## Directions for this task
Take the line that holds "03:30: none -> 0.4" and every line after it to the end of the entries, and repeat them exactly without the pictures.
--
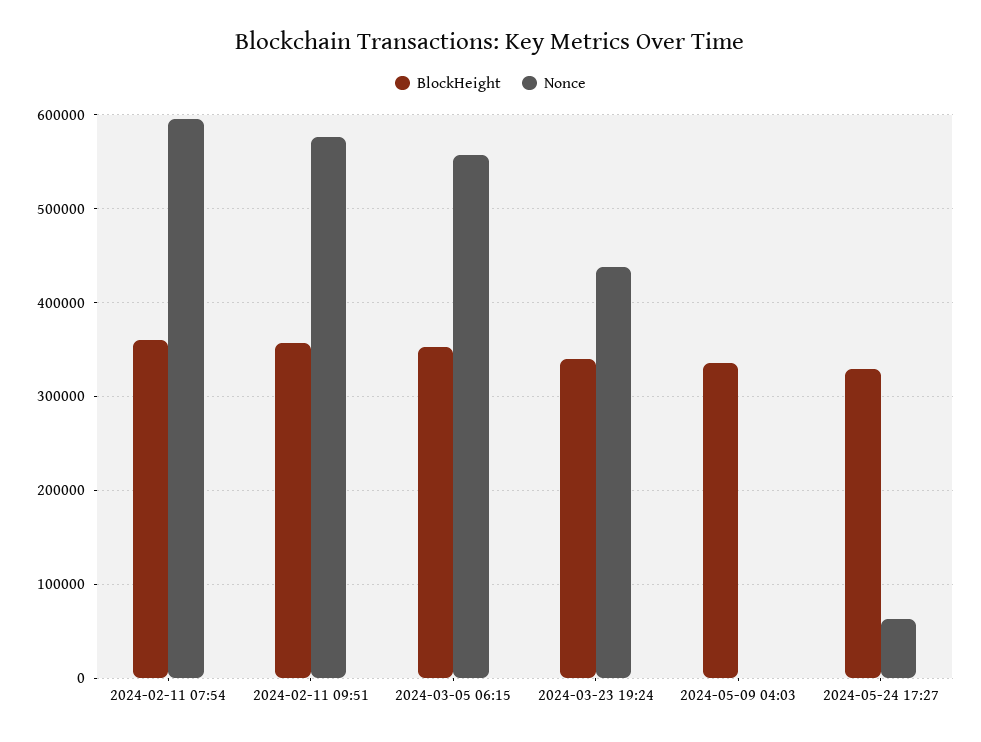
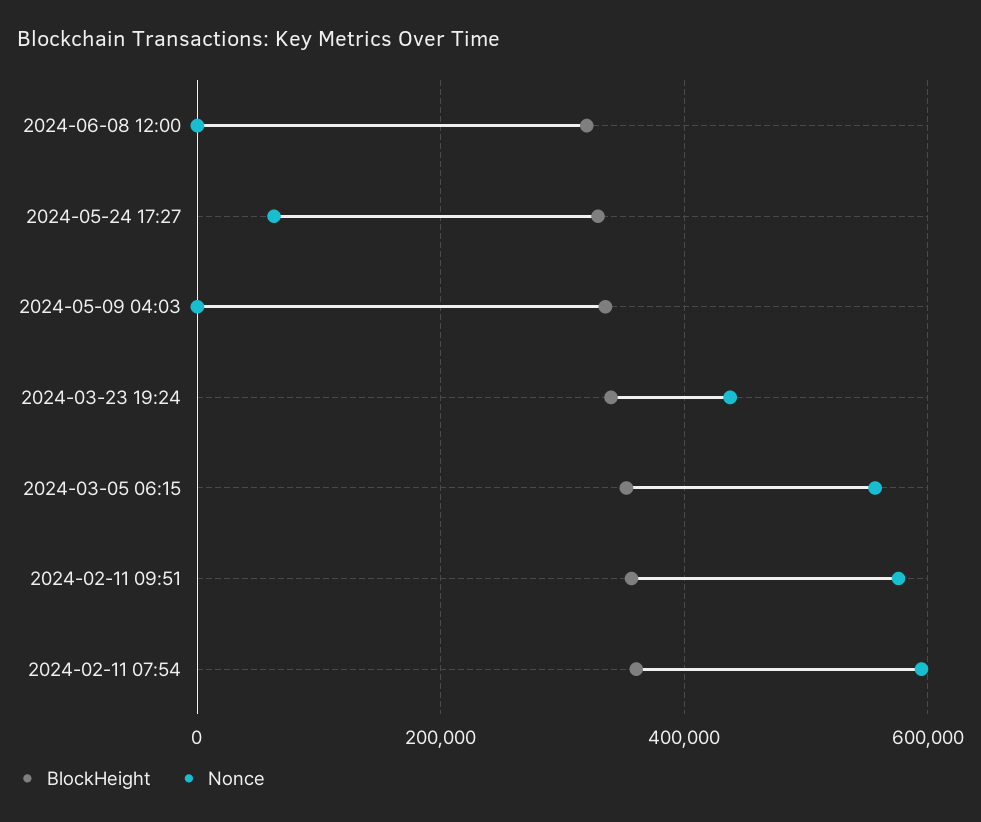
BlockHeight, 2024-06-08 12:00: none -> 320000
Nonce, 2024-06-08 12:00: none -> 0

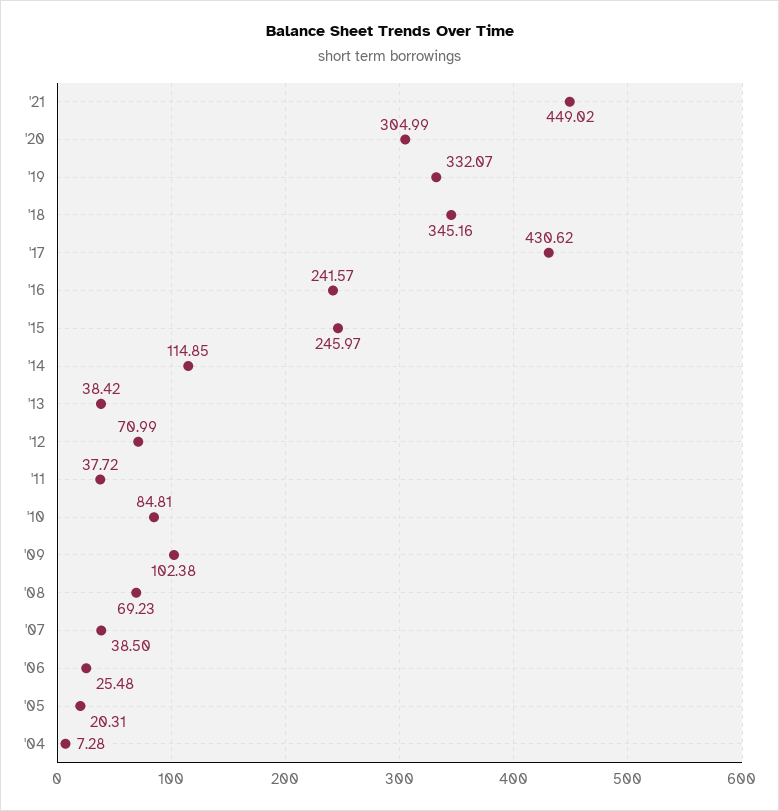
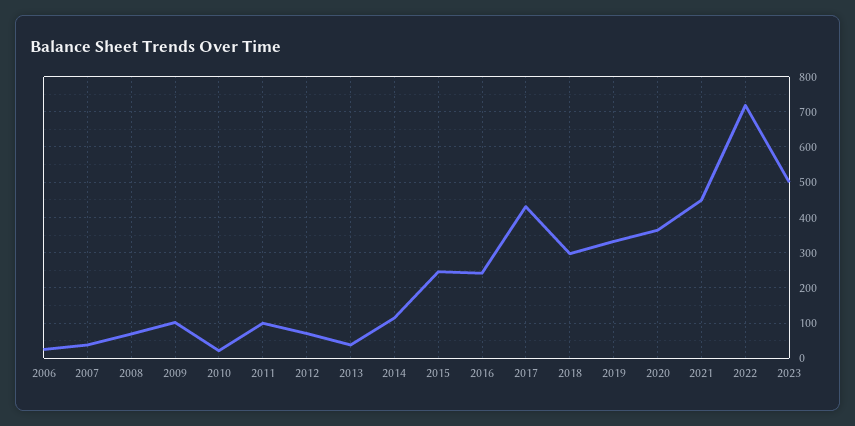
'20: 304.99 -> 360
'18: 345.16 -> 300
'11: 37.72 -> 100
'10: 84.81 -> 20
'05: 20.31 -> none
'04: 7.28 -> none
2022: none -> 720
2023: none -> 500

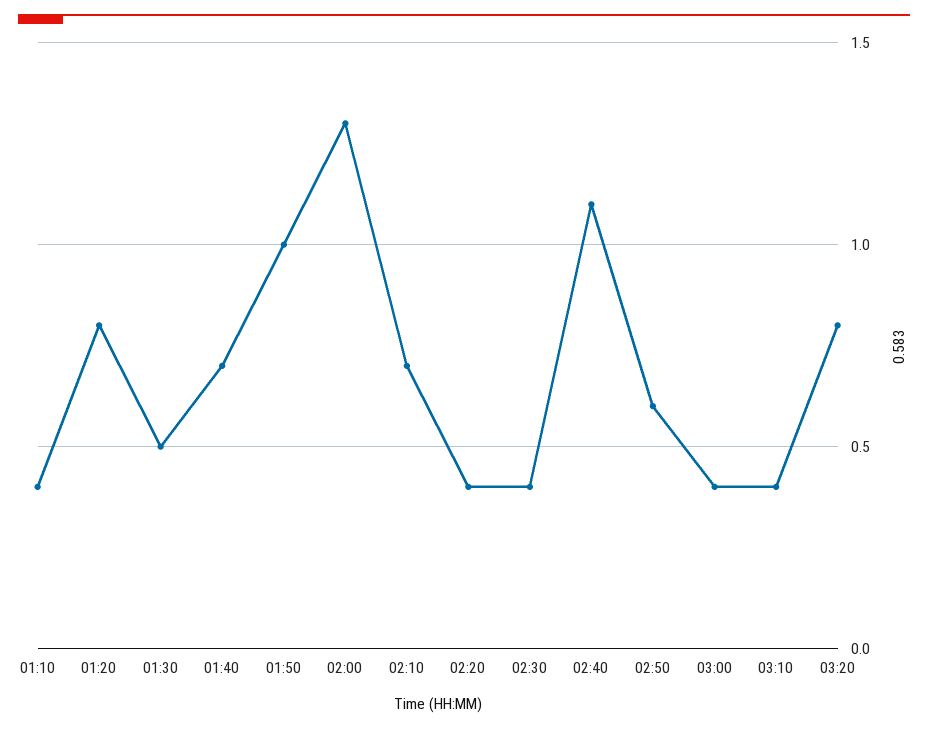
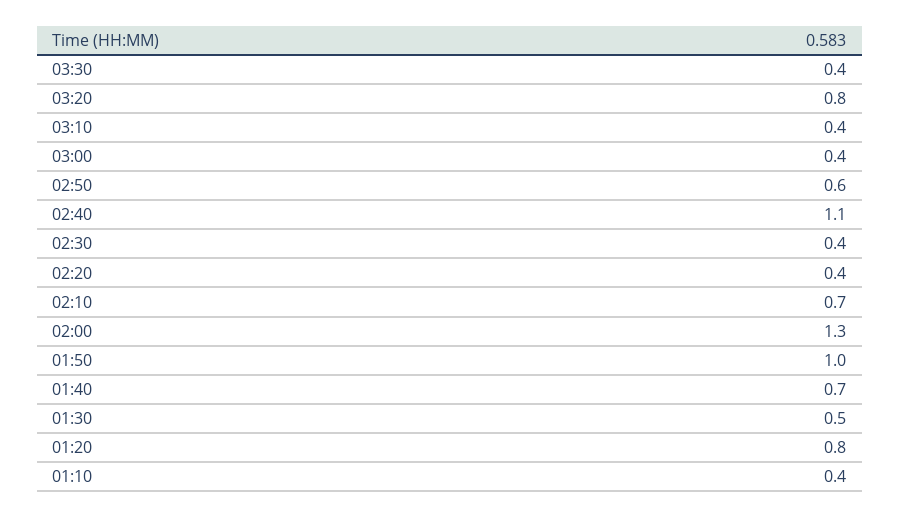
03:30: none -> 0.4

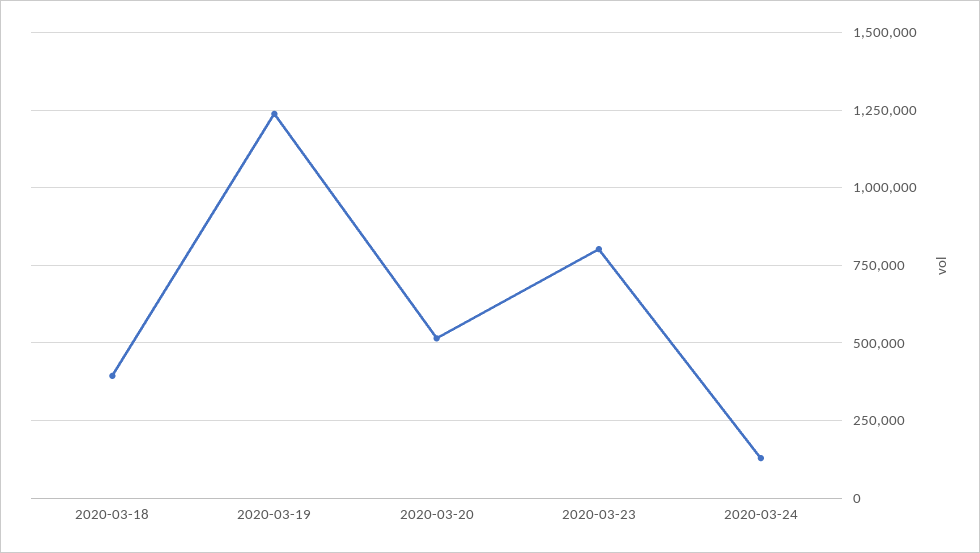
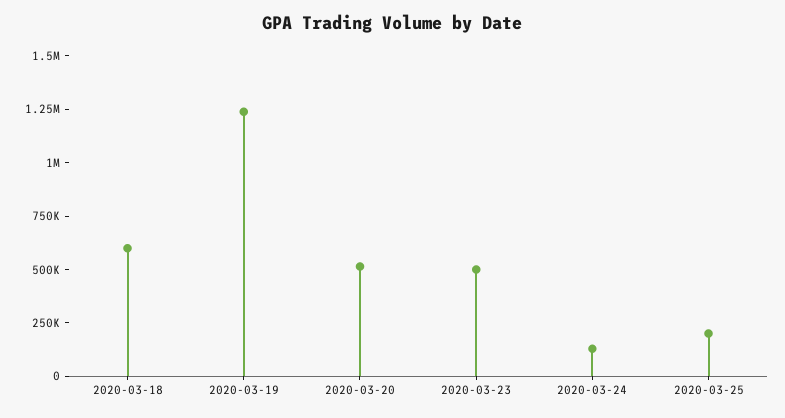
2020-03-18: 400000 -> 600000
2020-03-23: 800000 -> 500000
2020-03-25: none -> 200000

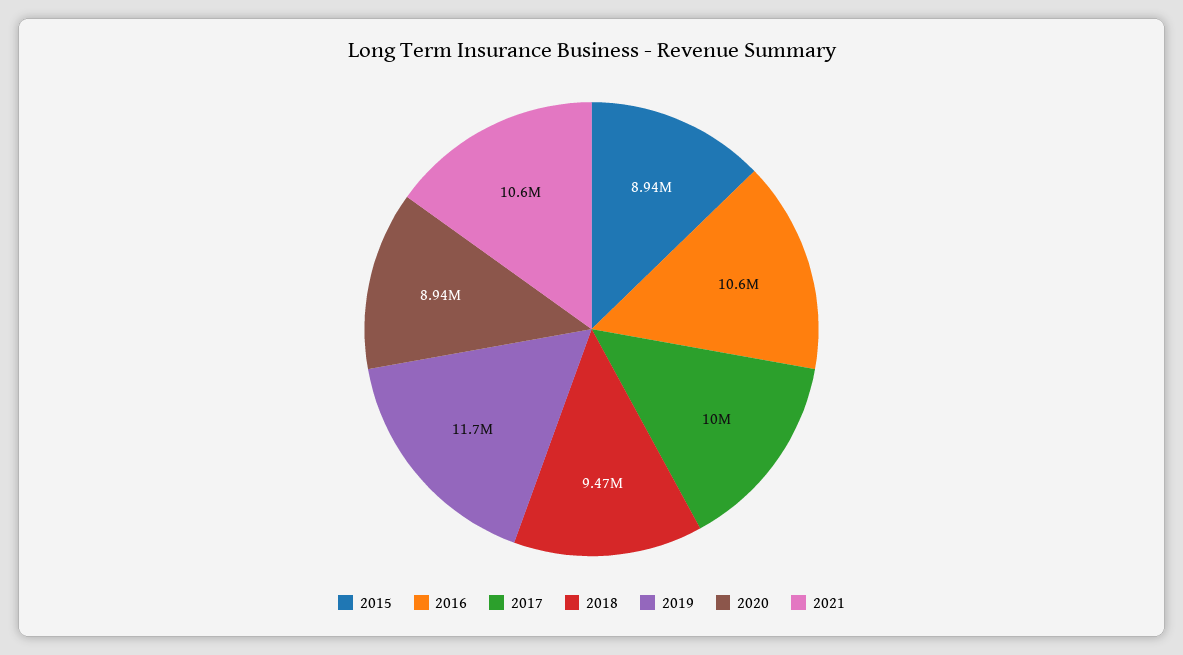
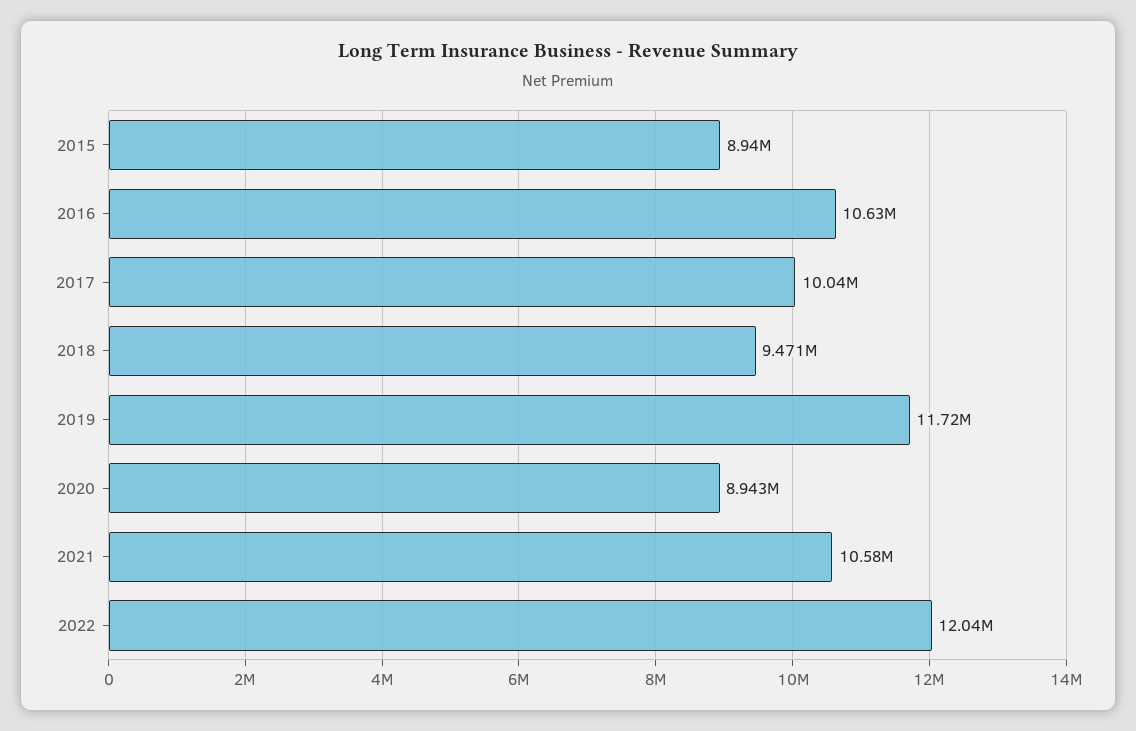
2022: none -> 12040000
--
## Written response
03:30: none -> 0.4

2020-03-18: 400000 -> 600000
2020-03-23: 800000 -> 500000
2020-03-25: none -> 200000

2022: none -> 12040000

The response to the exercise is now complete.